The support of a r.v. $X$ can be defined as the smallest closed set $R_X \in \mathcal{B}$ such that its probability is 1, as Did pointed out in their comment. An alternative definition is the one given by Stefan Hansen in his comment: the set of points in $\mathbb{R}$ around which any ball (i.e. open interval in 1-D) with nonzero radius has a nonzero probability. (See the section "Support of a random variable" below for a proof of the equivalence of these definitions.)

Intuitively, if any neighbourhood around a point, no matter how small, has a nonzero probability, then that point is in the support, and vice-versa.



I'll start from the beginning to make sure we're using the same definitions.

Preliminary definitions

Probability space

$\newcommand{\A}{\mathcal{A}} \newcommand{\powset}[1]{\mathcal{P}(#1)} \newcommand{\R}{\mathbb{R}} \newcommand{\deq}{\stackrel{\scriptsize def}{=}} \newcommand{\N}{\mathbb{N}}$ Let $(\Omega, \A, \Pr)$ be a probability space, defined as follows:

  • $\Omega$ is the set of outcomes

  • $\A \subseteq \powset{\Omega} $ is the collection of events, a $\sigma$-algebra

  • $\Pr\colon\ \mathbf{\A}\to[0,1]$ is the mapping of events to their probabilities. It has to satisfy some properties:

    • $\Pr(\Omega) = 1$   (we know $\Omega \in \A$ since $\A$ is a $\sigma$-algebra of $\Omega$)
    • has to be countably additive

Random variable

A random variable $X$ is defined as a map $X\colon\; \Omega \to \R$ such that, for any $x\in\R$, the set $\{\omega \in \Omega \mid X(\omega) \le x\}$ is an element of $\A$, ergo, an element of $\Pr$'s domain to which a probability can be assigned.

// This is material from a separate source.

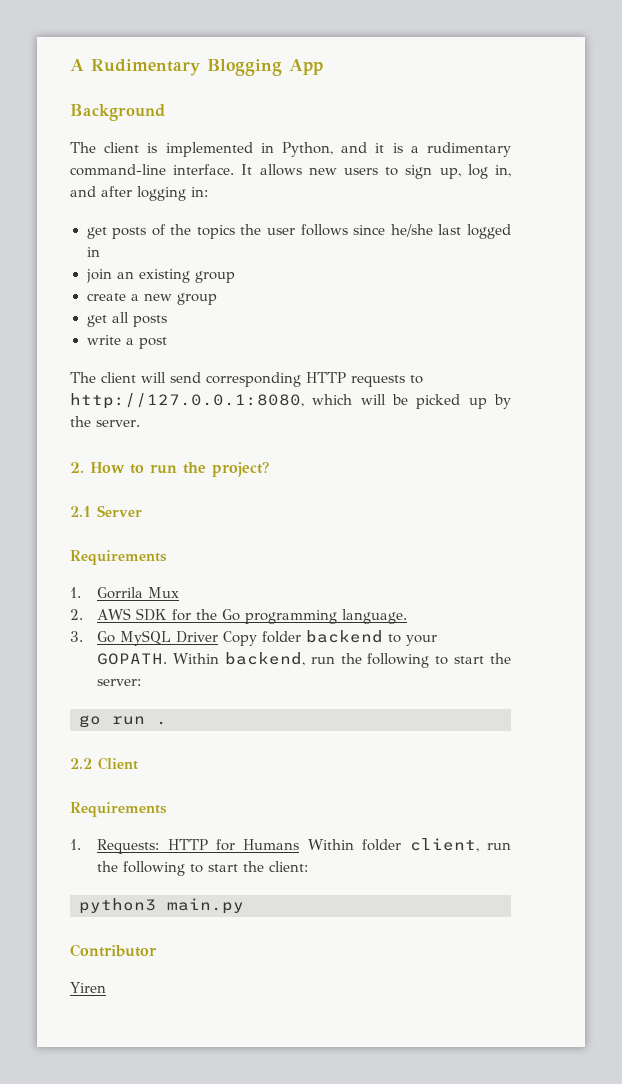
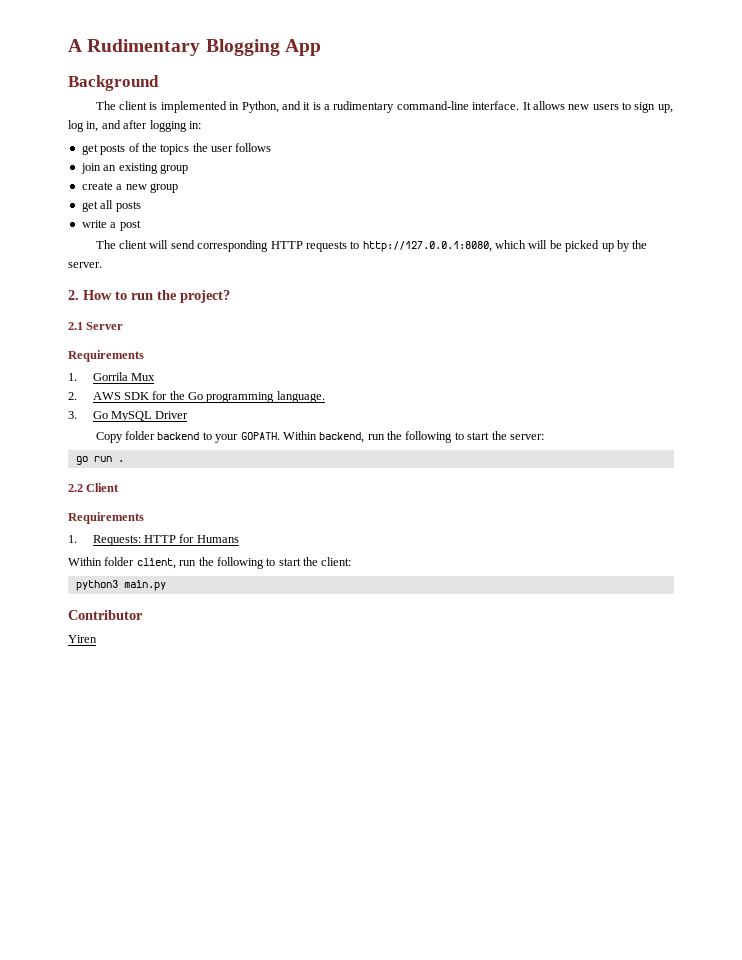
[353,224,511,239] [86,247,100,257] since he/she last logged in -> (272, 147) none
(219, 637) none -> (189, 415) //
(300, 844) none -> (239, 539) //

We can think of $X$ as a "realisation" of $\Omega$, in that it assigns a real number to each outcome in $\Omega$. Intuitively, this condition means that we are assigning numbers to outcomes in an order such that the set of outcomes whose assigned number is less than a certain threshold (think of cutting the real number line at the threshold and forming the set of outcomes whose number falls on or to the left of that) is always one of the events in $\A$, meaning we can assign it a probability.

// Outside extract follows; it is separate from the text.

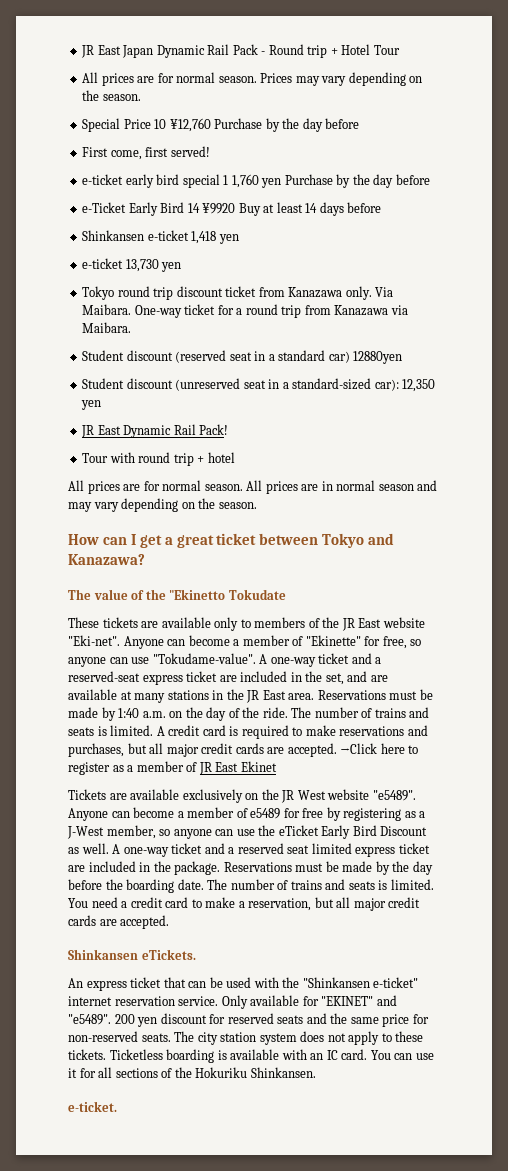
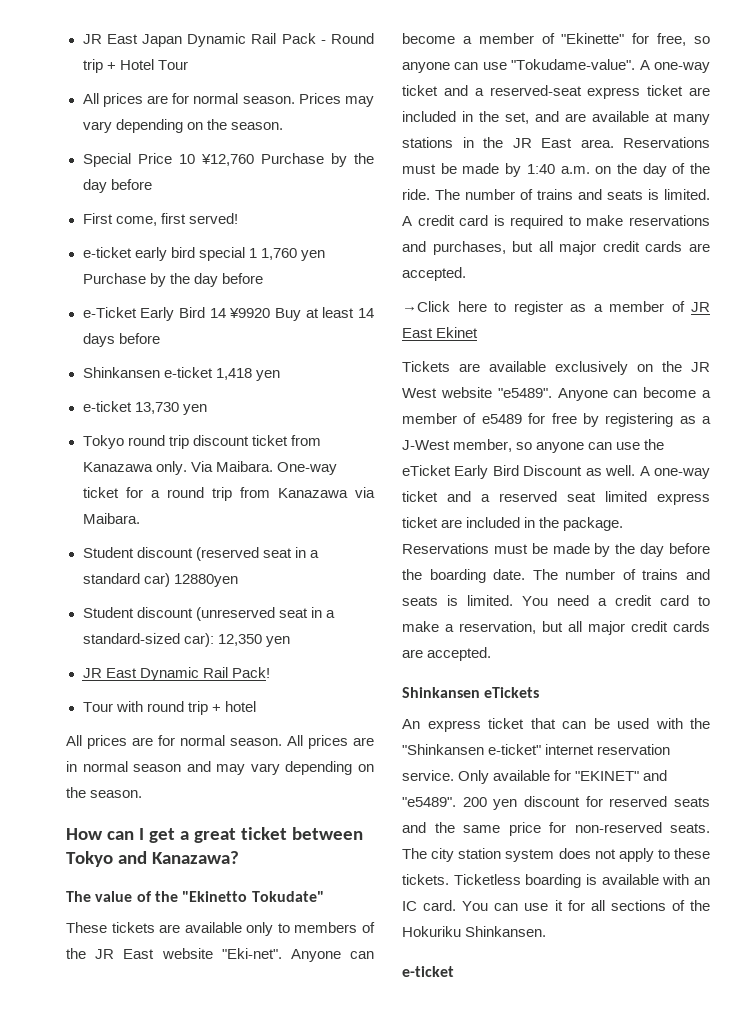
[228,589,286,600] Tokudate -> [251,891,324,902] Tokudate"
(337, 750) none -> (466, 274) //
[141,949,196,960] eTickets. -> [484,687,540,698] eTickets
[68,1101,117,1112] e-ticket. -> [402,966,454,977] e-ticket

This is necessary in order to define the following concepts.

Cumulative Distribution Function of a r.v.

The probability distribution function (or cumulative distribution function) of a random variable $X$ is defined as the map $$ \begin{align} F_X \colon \quad \R \ &\to\ [0, 1] \\ x\ &\mapsto\ \Pr(X \le x) \deq \Pr(X^{-1}(I_x)) \end{align} $$

where $I_x \deq (-\infty, x]$. (NB: $X^{-1}$ denotes preimage, not inverse; $X$ might well be non-injective.)

For notational clarity, define the following:

  • $\Omega_{\le x} \deq X^{-1}((-\infty, x]) = X^{-1}(I_x)$
  • $\Omega_{> x} \deq X^{-1}((x, +\infty)) = X^{-1}(\overline{I_x}) = \overline{\Omega_{\le x}}$   where $\overline{\phantom{\Omega}}$ denotes set complement (in $\R$ or $\Omega$, depending on the context)
  • $\Omega_{< x} \deq X^{-1}((-\infty, x)) = \displaystyle\bigcup_{n\in\N} X^{-1} \left(I_{x-\frac{1}{n}}\right)$
  • $\Omega_{=x} \deq X^{-1}(x) = \Omega_{\le x} \setminus \Omega_{< x}$

we know all of these are still in $\A$ since $\A$ is a $\sigma$-algebra.

We can see that

  • $\Pr(X > x) \deq \Pr(\Omega_{>x}) = \Pr(\overline{\Omega_{\le x}}) = 1 - \Pr(\Omega_{\le x}) = 1 - F_X(x)$

  • $\Pr(X < x) \deq \Pr(\Omega_{<x}) = \Pr\left(\displaystyle\bigcup_{n\in\N} X^{-1} \left(I_{x-\frac{1}{n}}\right)\right)$ $= \lim\limits_{n \to \infty} \Pr(X \le x - \frac{1}{n}) = \lim\limits_{n \to \infty} F_X(x - \frac{1}{n}) = \lim\limits_{t \to x^-} F_X(t) \deq F_X(x^-)$

    since $X^{-1} \left(I_{x-\frac{1}{n}}\right) \subseteq X^{-1} \left(I_{x-\frac{1}{n+1}}\right)$ for all $n\in\N$.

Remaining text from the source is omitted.